I still can’t quite believe this happened. On Saturday night I found myself at a Mamma Mia! movie singalong in Halifax Golf Club, joining in with the locals on all the Abba tunes while enjoying their 1970s costumes and a hot buffet of chicken kebabs and moussaka.
It’s a real mess, the movie, isn’t it, but an enjoyable one, and I still cherish the sight of Meryl Streep singing her heart out on a rock to Piers Brosnan wearing the look of a man who’s suddenly remembered he’s not wearing socks.
I hadn’t seen the film since a press screening before the general release, and I hadn’t seen the show since the first night at the Prince Edward. It’s great that it’s given so much pleasure to so many people, and will continue to do so.
But that’s it for me. I’m packing away my flares and spangly waistcoat before I find myself not much liking the music any more.

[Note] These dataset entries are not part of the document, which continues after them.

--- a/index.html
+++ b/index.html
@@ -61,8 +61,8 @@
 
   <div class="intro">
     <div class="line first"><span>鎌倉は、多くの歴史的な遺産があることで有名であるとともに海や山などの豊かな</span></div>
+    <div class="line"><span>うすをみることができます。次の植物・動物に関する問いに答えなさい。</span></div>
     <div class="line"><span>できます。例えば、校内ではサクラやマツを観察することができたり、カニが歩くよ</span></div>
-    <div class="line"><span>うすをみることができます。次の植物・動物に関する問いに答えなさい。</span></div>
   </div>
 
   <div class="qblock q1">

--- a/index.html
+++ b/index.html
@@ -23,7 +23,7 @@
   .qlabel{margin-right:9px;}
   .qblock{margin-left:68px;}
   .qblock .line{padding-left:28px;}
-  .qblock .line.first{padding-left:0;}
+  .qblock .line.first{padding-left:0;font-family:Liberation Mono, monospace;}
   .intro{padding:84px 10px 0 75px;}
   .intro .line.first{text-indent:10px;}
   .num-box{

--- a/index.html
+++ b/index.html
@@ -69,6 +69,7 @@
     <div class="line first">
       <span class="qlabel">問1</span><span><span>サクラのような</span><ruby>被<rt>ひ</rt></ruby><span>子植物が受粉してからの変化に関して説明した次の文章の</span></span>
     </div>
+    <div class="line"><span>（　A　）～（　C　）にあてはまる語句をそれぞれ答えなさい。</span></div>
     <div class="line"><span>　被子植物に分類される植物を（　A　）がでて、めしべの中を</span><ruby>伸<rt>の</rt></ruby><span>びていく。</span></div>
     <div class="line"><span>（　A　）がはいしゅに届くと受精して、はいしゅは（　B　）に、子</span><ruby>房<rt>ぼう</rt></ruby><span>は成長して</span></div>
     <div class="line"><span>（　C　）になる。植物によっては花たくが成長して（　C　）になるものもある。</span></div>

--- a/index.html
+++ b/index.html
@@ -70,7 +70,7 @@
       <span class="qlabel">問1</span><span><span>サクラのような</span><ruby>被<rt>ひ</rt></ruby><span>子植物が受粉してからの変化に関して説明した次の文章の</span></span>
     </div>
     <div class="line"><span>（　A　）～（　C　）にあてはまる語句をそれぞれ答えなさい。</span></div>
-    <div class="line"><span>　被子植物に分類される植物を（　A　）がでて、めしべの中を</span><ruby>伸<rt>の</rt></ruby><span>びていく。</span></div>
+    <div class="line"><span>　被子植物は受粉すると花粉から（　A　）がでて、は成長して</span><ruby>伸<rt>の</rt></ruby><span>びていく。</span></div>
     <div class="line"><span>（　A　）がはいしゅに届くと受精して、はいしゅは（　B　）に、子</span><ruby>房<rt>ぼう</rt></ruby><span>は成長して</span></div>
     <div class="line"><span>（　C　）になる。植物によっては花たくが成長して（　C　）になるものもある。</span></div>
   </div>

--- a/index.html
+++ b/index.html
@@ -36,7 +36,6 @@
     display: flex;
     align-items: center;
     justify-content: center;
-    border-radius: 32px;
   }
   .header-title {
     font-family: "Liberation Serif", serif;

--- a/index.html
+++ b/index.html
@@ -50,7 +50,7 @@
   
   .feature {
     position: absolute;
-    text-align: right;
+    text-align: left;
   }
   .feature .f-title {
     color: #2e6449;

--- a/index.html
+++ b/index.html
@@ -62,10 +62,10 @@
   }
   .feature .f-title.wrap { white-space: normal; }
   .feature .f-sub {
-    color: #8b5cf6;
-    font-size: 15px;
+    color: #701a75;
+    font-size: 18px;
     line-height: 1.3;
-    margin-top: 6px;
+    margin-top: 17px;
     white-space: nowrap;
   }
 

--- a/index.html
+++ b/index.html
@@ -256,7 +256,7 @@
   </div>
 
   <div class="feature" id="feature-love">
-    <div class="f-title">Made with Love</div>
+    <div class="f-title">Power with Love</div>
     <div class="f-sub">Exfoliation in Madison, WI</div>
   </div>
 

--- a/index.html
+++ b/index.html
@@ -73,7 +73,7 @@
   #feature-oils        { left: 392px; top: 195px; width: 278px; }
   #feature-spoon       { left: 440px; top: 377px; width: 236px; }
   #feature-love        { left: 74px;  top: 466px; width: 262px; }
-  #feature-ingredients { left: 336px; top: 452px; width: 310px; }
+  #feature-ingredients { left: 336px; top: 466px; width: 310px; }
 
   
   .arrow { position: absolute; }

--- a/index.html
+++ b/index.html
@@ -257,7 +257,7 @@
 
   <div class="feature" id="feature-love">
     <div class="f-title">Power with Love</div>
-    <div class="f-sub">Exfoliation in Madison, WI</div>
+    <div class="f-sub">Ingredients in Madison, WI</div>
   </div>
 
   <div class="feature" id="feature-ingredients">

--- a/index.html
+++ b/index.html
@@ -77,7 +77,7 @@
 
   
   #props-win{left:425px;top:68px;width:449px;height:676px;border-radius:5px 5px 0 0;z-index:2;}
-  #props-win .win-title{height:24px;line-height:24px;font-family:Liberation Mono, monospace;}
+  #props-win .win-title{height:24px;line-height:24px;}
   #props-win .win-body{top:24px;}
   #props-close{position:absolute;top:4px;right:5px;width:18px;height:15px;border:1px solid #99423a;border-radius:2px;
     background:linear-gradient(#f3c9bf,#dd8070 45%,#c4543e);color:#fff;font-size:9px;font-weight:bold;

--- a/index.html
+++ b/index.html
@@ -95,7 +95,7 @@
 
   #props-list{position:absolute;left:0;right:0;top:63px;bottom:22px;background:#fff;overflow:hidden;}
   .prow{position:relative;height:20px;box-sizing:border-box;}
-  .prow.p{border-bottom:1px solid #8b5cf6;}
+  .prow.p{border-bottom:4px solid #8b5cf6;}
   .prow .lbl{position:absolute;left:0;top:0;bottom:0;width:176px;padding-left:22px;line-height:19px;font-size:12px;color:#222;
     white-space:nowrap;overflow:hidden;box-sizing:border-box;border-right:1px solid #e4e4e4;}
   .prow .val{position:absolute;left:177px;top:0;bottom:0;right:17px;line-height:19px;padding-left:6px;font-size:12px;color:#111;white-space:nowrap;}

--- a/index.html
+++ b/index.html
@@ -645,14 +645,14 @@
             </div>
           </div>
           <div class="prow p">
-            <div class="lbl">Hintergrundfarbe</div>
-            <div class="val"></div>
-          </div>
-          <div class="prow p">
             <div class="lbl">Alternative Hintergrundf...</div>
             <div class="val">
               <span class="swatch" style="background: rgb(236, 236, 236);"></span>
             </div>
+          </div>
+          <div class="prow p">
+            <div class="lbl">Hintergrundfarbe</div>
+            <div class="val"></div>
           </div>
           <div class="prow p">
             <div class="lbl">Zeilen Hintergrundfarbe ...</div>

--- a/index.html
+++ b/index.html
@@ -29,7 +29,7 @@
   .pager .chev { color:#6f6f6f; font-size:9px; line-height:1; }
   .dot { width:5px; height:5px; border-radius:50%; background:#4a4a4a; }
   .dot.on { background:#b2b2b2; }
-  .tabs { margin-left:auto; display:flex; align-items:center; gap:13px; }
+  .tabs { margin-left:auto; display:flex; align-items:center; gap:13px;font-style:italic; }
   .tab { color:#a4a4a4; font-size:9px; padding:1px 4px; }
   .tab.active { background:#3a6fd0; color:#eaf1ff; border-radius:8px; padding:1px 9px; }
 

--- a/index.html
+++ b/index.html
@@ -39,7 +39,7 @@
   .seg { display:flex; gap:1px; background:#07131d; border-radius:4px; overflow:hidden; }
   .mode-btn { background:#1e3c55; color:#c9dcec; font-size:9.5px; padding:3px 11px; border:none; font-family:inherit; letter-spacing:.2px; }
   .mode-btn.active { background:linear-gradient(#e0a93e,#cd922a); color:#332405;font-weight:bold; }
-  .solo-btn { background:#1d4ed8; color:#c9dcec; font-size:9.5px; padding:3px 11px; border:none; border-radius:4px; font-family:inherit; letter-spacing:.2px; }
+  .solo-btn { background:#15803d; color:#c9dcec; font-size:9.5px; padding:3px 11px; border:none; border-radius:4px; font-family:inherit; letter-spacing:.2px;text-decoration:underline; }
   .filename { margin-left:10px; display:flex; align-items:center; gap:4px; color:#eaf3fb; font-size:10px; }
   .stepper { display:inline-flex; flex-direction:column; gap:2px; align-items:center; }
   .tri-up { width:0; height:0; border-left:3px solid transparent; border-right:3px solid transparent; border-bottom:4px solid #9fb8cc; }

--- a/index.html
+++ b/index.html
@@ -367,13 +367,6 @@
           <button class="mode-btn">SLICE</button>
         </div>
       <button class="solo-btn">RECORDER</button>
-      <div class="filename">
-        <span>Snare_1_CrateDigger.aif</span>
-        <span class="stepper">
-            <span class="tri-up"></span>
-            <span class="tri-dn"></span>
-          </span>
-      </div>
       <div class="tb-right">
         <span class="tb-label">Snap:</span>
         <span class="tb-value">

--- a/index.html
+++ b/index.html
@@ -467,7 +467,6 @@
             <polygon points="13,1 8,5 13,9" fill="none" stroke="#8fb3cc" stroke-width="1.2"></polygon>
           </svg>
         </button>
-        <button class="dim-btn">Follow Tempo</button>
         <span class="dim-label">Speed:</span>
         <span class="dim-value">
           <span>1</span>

It’s one of writer Catherine Johnson‘s and director Phyllida Lloyd‘s greatest achievements that they manage to make the ghastly, meaningless Abba lyrics mean something, though I’m not sure what exactly. And I’ll watch Meryl Streep in anything. But enough is enough already.
The best part of my evening was talking over the afternoon’s game at the Shay with one of Halifax Town’s former players, Johnny Cocker. He’d been more impressed by the newly resurgent FC Halifax Town’s 2-1 win over Eastwood than I was. But a win is a win and it’s not impossible that Town may build on the last two seasons’ back to back promotions and claw their way back into the Conference.
They were unceremoniousloy ejected from the Conference four years ago when the club went into liquidation. But new ownership and canny management have seen them climb steadily back up the lower league tree.
Johnny Cocker played left half for the club — he was also an English water polo international — in the early 1960s in the old Third Division North, subsequently the Fourth Division. The pitch was shared with the reserves and the juniors and was often a quagmire.
Today’s Shay pitch is superb, and the new stadium, which is shared with the rugby league club, on the verge of becoming a very impressive, well equipped 10,000-seater venue.
For most of the other clubs around them, coming to Halifax is the highlight of the season, their day at Wembley so to speak. And it was good to see the players trying to play football all the way through on a greasy surface and using the wide open spaces to good effect.
Many of my friends in the town had seen Blake Morrison‘s re-write of Three Sisters for Northern Broadsides at the Viaduct, and much enjoyed it. And soon they will be able to go to the cinema again — all the old cinemas were turned into bingo halls, then night clubs — as a hideous new complex rises in front of the town hall; this monstrosity will house not only a cinema but countless new shops and restaurants. One wonders who will go to them; shops and restuarants are closing by the day all over the place.
We drove back down the M1 yesterday morning and I went straight to the BBC to discuss marathon theatre performances with Mark Lawson for Thursday night’s Front Row on Radio 4. This is pegged to Friday night’s 24-hour performance of the King James Bible show, Sixty-Six Books, at the new Bush Theatre.
It suddenly struck me as I left Portland Place en route to the terrific new early-days Beatles show, Backbeat, that even quite normal length plays are now regarded as marathons. “Oh, it’s very long, darling,” warned Penny Horner at the Jermyn Street Theatre before Charles Morgan‘s The River Line; but it’s only an ordinary three act play, with an interval, running just two hours and forty minutes.
Ninety minutes, no interval, is the norm these days, alas, and while some short plays are very good, it takes revivals of The River Line and the other notable three-act play in town, The Killing of Sister George — both, incidentally play their first two acts without an interval — to remind us that good writing needs time in which to expand (unless you are Beckett or Pinter) and that audiences need intervals to make the show an occasion and to bond with each other in a meaningful way.
Incidentally, I turned up at the Arts last Friday night to be greeted, rather rudely I thought, by the playwright Stewart Permutt demanding to know what I was doing there.
“Good question,” I muttered, slightly thrown, “I suppose I’m reviewing the play.” “But it’s Kol Nidre,” exclaimed Stewart, “the biggest night of the year, and you should be at home fasting.” “Good point, but I’m not even Jewish.”
Stewart was completely flummoxed. “I was sure you were Jewish. You look Jewish and you write Jewish.” “Thanks for the compliment, but I’m not even half Jewish. If anything, I’m Irish.”
Then of course I turned the tables and asked him what he thought he was doing coming out on this particular night. No answer came the stern reply, and he giggled a bit and returned to his drink.
Many years ago, the producer David Land hugged me, for some reason, at a press reception. “How can you hug a critic?” asked an aghast Robert Fox. “Oh, it’s all right,” said Land, “he’s nearly Jewish.”
This was the same David Land who first put Tim Rice in a room with Andrew Lloyd Webber and formed a sub-divisional company called Hope and Glory so that he could answer the phone with the line, “Land of Hope and Glory.”